Americans With No Religion Greatly Outnumber White Evangelicals,” New York magazine’s headline proclaimed. If so, that would be political dynamite due to evangelicals’ importance for the Republican coalition and Democrats’ growing dependence on “nones.”

Now, let's be skeptical for a moment -- like journalists. 

Mysteriously, 13 percent is well below counts in other recent polls, so journos ought to dig into whose numbers are best and why.

The 21 percent for “nones” closely tracks other surveys. However, two experts would argue that the “With No Religion” claim in the hed above is misleading. They are Todd Johnson and assistant Gina Zurlo who lead the Center for the Study of Global Christianity (CSGC), at Gordon-Conwell Theological Seminary in Massachusetts. Zurlo is also a researcher with Boston University’s Institute on Culture, Religion and World Affairs.

In the 2016 academic compendium “Sociology of Atheism,” Zurlo and Johnson spent 24 pages analyzing “nones.” One main point was that in the U.S., at least, those who list no affiliation or call their religious identification “nothing in particular” often hold to beliefs or practices -- only minus membership. They include “spiritual but not religious” seekers and young free-floating evangelicals who shun institutional commitments.

The key: This article distinguishes between the unaffiliated and fully non-religious atheists and agnostics. It also explains pitfalls in overseas polling.

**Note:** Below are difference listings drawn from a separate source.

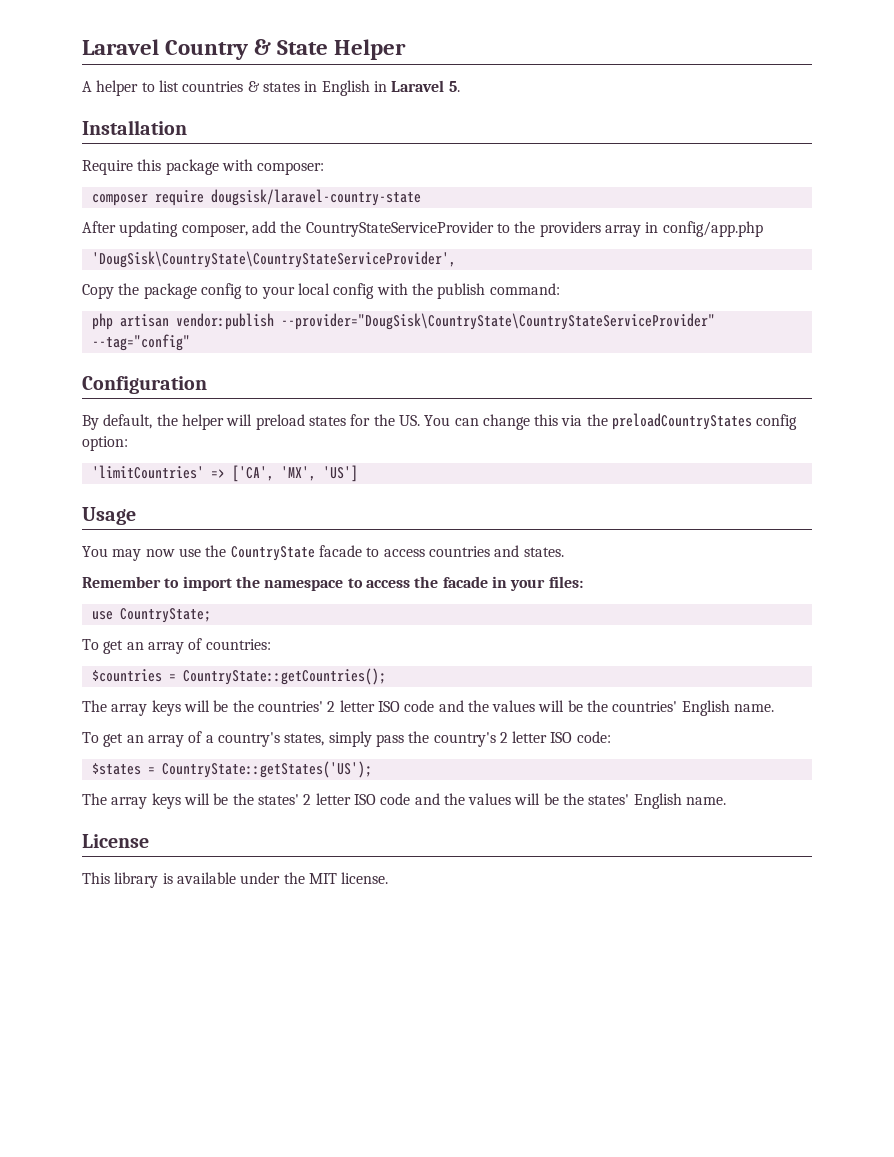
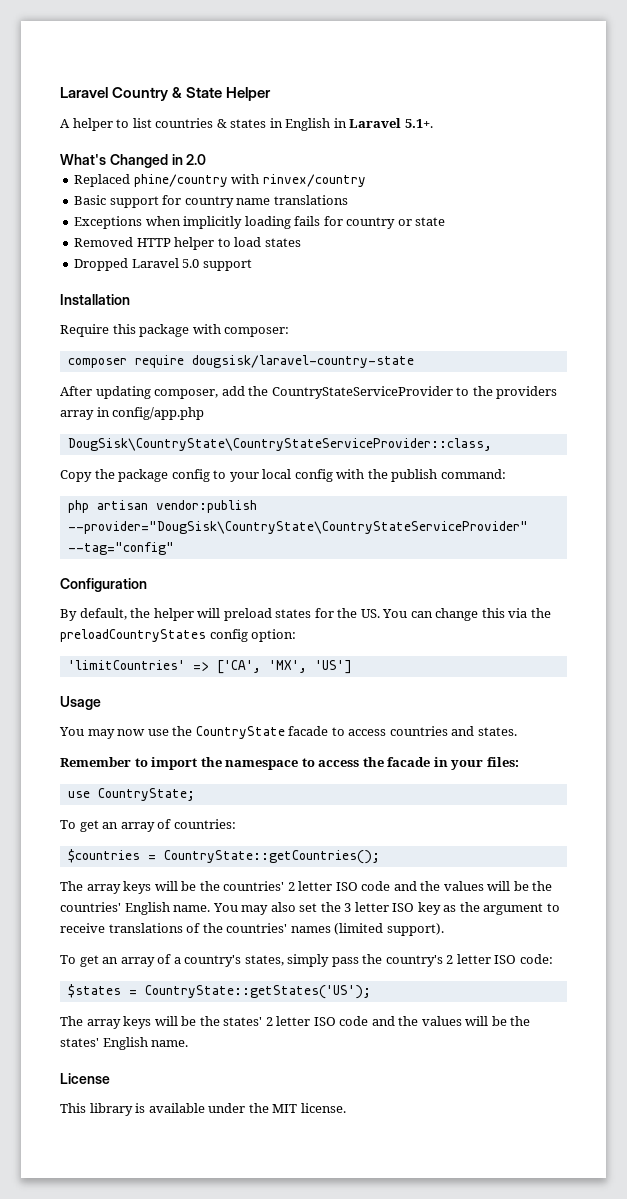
[448,81,460,92] 5. -> [404,119,433,128] [60,154,207,168] [74,174,366,187] [74,195,348,208] [74,216,446,229] [74,237,301,250] [74,258,252,271] 5.1+. // What's Changed in 2.0 // Replaced phine/country with rinvex/country // Basic support for country name translations // Exceptions when implicitly loading fails for country or state // Removed HTTP helper to load states // Dropped Laravel 5.0 support
[91,251,456,268] 'DougSisk\CountryState\CountryStateServiceProvider', -> [67,438,492,451] DougSisk\CountryState\CountryStateServiceProvider::class,
(775, 708) none -> [212,902,560,915] [60,923,444,936] You may also set the 3 letter ISO key as the argument to receive translations of the countries' names (limited support).

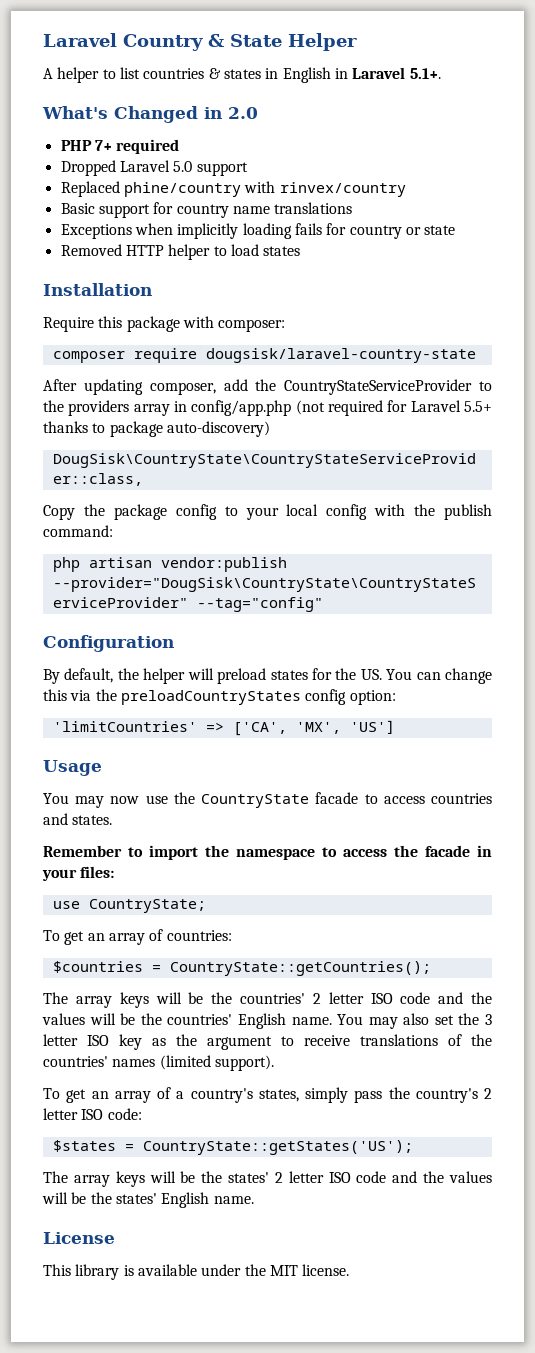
(207, 159) none -> [60,139,180,154] [60,160,248,176] // PHP 7+ required // Dropped Laravel 5.0 support
[74,258,252,271] // Dropped Laravel 5.0 support -> (301, 251) none
(205, 413) none -> [295,400,492,416] [43,421,270,437] (not required for Laravel 5.5+ thanks to package auto-discovery)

Johnson, Zurlo, and other CSGC colleagues are a go-to source for religious statistics that are used in standard reference works, and for interpretation of them. Their regularly updated World Christian Database, newly spiffed up this year, exploits every imaginable source for past, present and future numbers for each religious and ethnic group in 234 nations and territories, alongside ample backgrounding.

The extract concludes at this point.